On Sat, May 28, 2022 at 12:41 PM Ivan Morén <[email protected]> wrote:
> Hi!
>
> I get that the right answer to the following "problem" statement probably
> is that it is in tup's nature to just continue chewing on every output, but
> then I thought; a lot has happened with tup in recent years. Maybe there is
> a solution lurking in the knowledge of you tup gurus. So here we go!
>
> I have a C project that uses monkey patching right before linking, in
> order to be able to reuse the compiled code in a modular way. This poses a
> problem, or rather an ugly solution, when building it with tup.
>
> The build process is basically to (1); compile the source files
> independently to object files, then (2); read all the object files that are
> to be linked and generate per-file redefines in separate files, (3); monkey
> patch, working pairwise on each object file and its respective file
> containing the redefines and finally (4) link the resulting object files to
> an executable.
>
> The "problem" is in step 2 above: Since all the primary object files are
> inputs to the redefines-generation all the independent output files need to
> be rewritten - even if only some or even none of them actually changed.

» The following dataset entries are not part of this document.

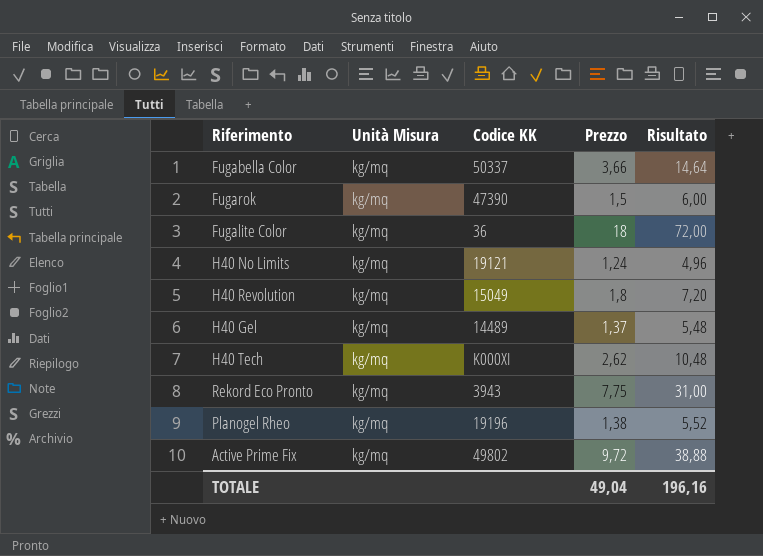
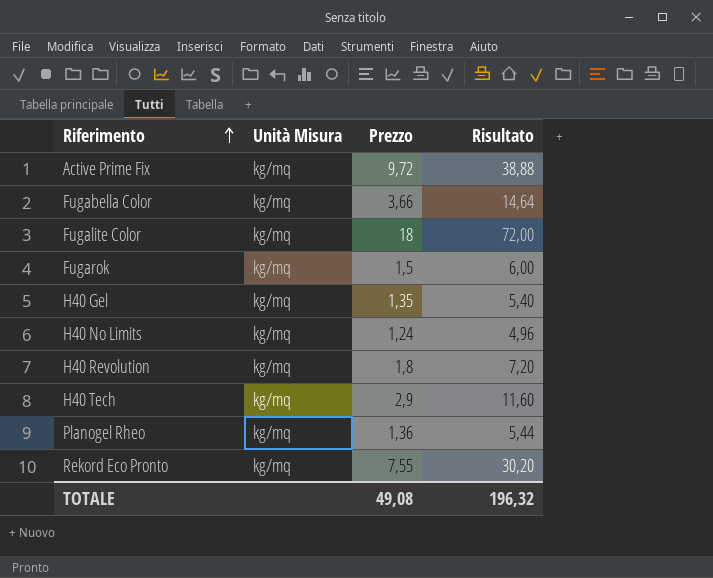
row order: none -> Riferimento ascending
column Codice KK | position: 3 -> none
H40 Gel | Prezzo: 1,37 -> 1,35
H40 Gel | Risultato: 5,48 -> 5,40
H40 Tech | Prezzo: 2,62 -> 2,9
H40 Tech | Risultato: 10,48 -> 11,60
Planogel Rheo | Prezzo: 1,38 -> 1,36
Planogel Rheo | Risultato: 5,52 -> 5,44
Rekord Eco Pronto | Prezzo: 7,75 -> 7,55
Rekord Eco Pronto | Risultato: 31,00 -> 30,20
TOTALE | Prezzo: 49,04 -> 49,08
TOTALE | Risultato: 196,16 -> 196,32

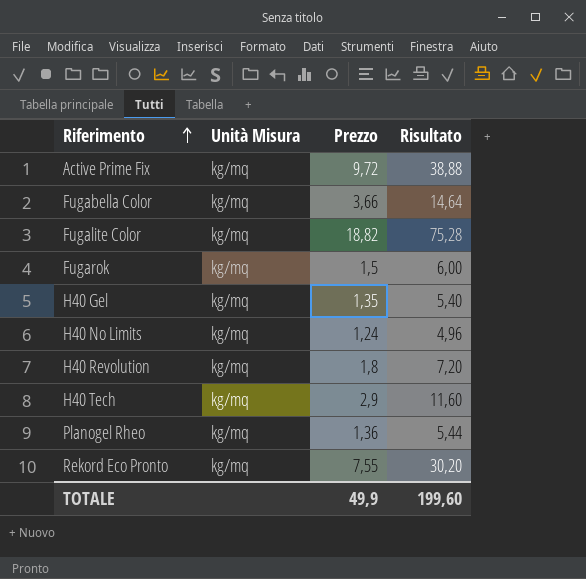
Fugalite Color | Prezzo: 18 -> 18,82
Fugalite Color | Risultato: 72,00 -> 75,28
TOTALE | Prezzo: 49,08 -> 49,9
TOTALE | Risultato: 196,32 -> 199,60

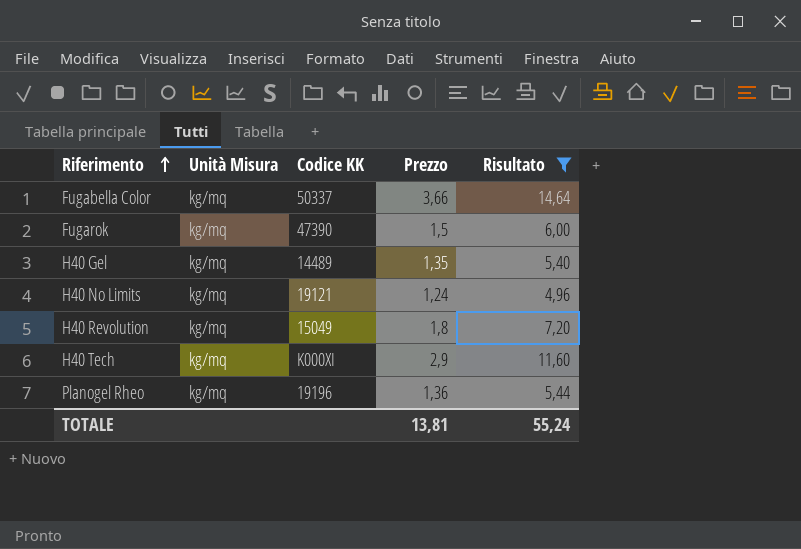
filter: none -> Risultato <= 14,64
column Codice KK | position: none -> 3
TOTALE | Prezzo: 49,9 -> 13,81
TOTALE | Risultato: 199,60 -> 55,24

> Most of these redefines files are just empty, and seldom change, but trying
> to insert a little sha1sum check or something makes tup error with
> 'Expected to write to file'.
>
> for each [4 .c files] -> [4 .o files]
> [4 .o files] -> [1 clump.redefines file]
> [1 clump.redefines file] -> [4 .redefines files]

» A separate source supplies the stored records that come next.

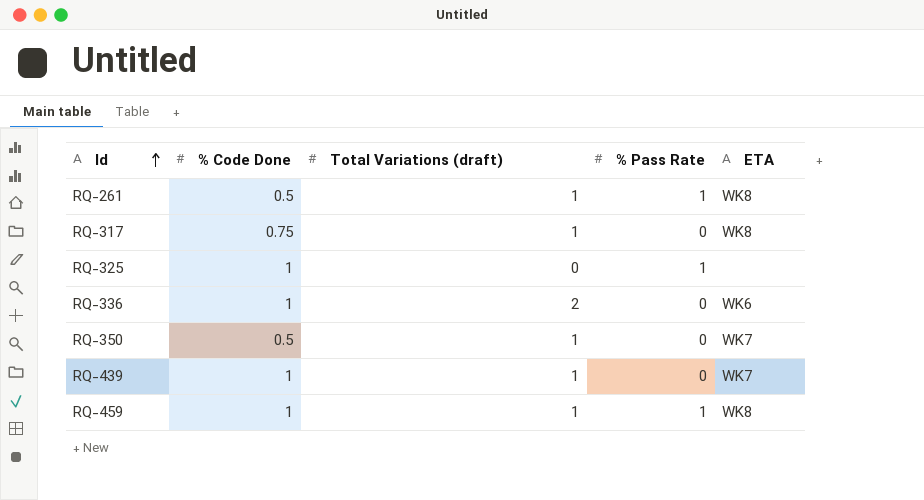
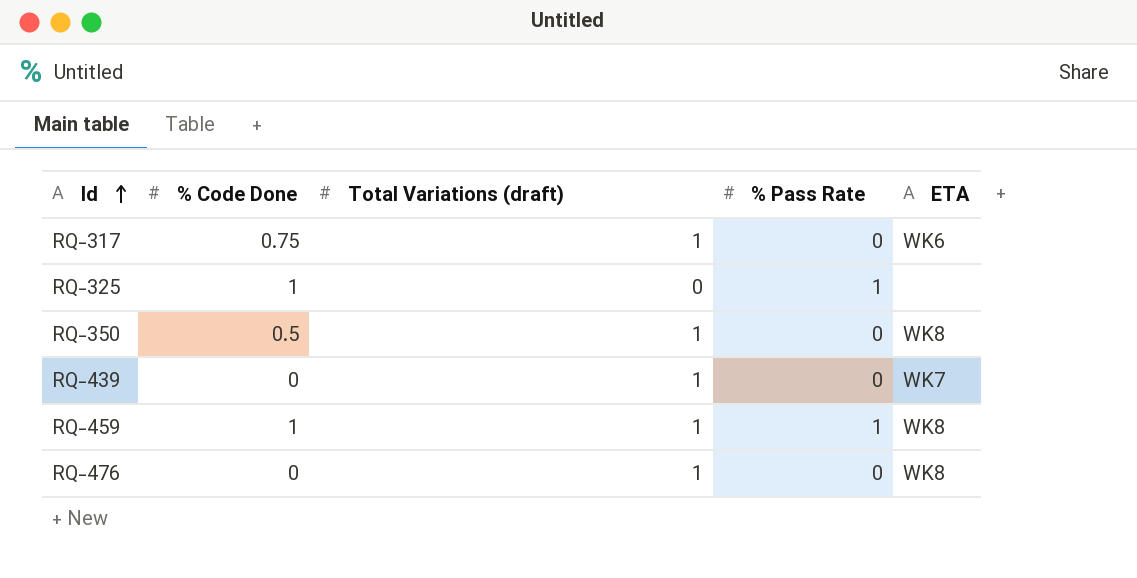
row RQ-261: 0.5 | 1 | 1 | WK8 -> none
row RQ-336: 1 | 2 | 0 | WK6 -> none
RQ-317 | ETA: WK8 -> WK6
RQ-350 | ETA: WK7 -> WK8
RQ-439 | % Code Done: 1 -> 0
row RQ-476: none -> 0 | 1 | 0 | WK8

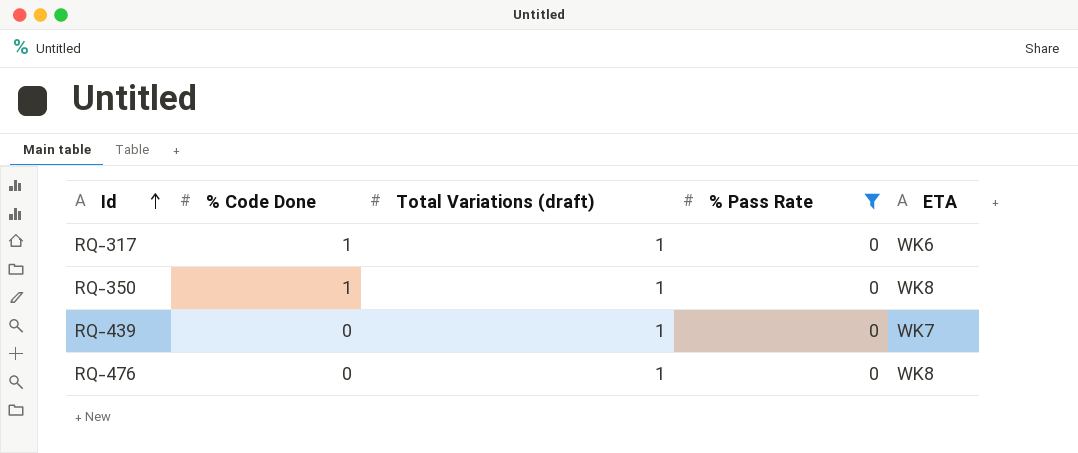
filter: none -> % Pass Rate = 0
RQ-317 | % Code Done: 0.75 -> 1
RQ-350 | % Code Done: 0.5 -> 1

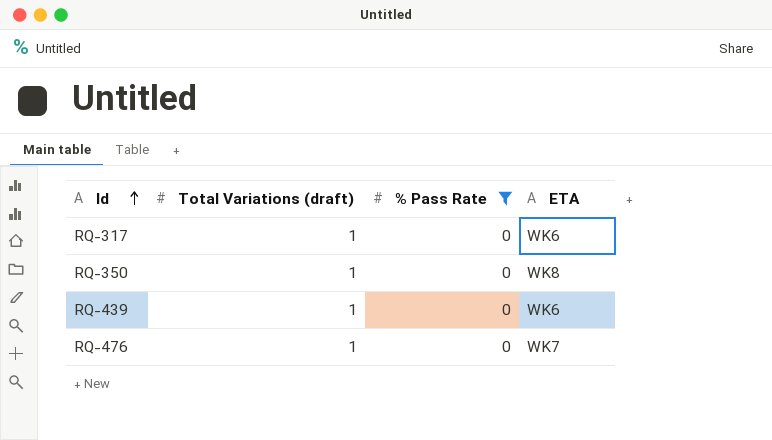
column % Code Done | position: 2 -> none
RQ-439 | ETA: WK7 -> WK6
RQ-476 | ETA: WK8 -> WK7

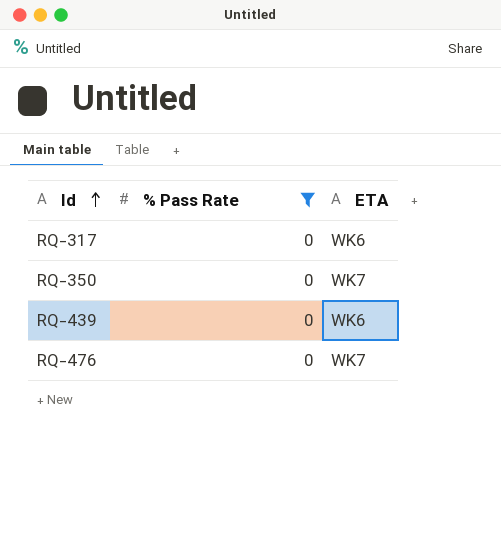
column Total Variations (draft) | position: 2 -> none
RQ-350 | ETA: WK8 -> WK7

> /* here somewhere I've tried to add in some kind of file will not change
> check, but tup complains when I don't write to the output... */
> for each pair of [4 .o files] and [4 .redefines files] -> [4 final .o
> files]
> [4 final .o files] -> [1 executable]
>
> I'm using the lua version of tup 0.7.11.
>
> Any ideas? I mean everything works out and compiles fine, it's just doing
> a whole lot of unnecessary monkey patching every time I change a file, and
> it would just be super satisfying if there was some way to add in an option
> to mark an output as buffered, and have tup diff that output against the
> previous version to deduce whether to continue to propagate the rules
> affected. But even manually saving and comparing sha1sums would be more
> than enough.
>
>
Hi Ivan,
Have you looked into the ^o flag? Or does that not suit your needs in this
case? If the .redefines files aren't changing often, that sounds like a
good use case for ^o. That will cause tup to compare the new output to the
old one, and skip any downstream commands if they are the same (unless some
other input for the downstream commands has also changed, of course). The
syntax is a little weird since the lua parser inherits most of the syntax
from the Tupfile parser, so it would look something like this:
tup.rule('*.o', '^o^ [command to generate clump.redefines]',
'clump.redefines')
tup.rule('clump.redefines', '^o^ [command to generate separate redefines
files]', {'redefine1', 'redefine2', ...})
In theory you could add ^o everywhere, but it does add extra work to do the
comparison, so it is up to you to add it where it will have the most
impact. For example, your compilation and linking commands probably would
not benefit since you would expect the .o file & final executable to change
most of the times you change an input .c/.h file.
Let me know if that isn't working for you.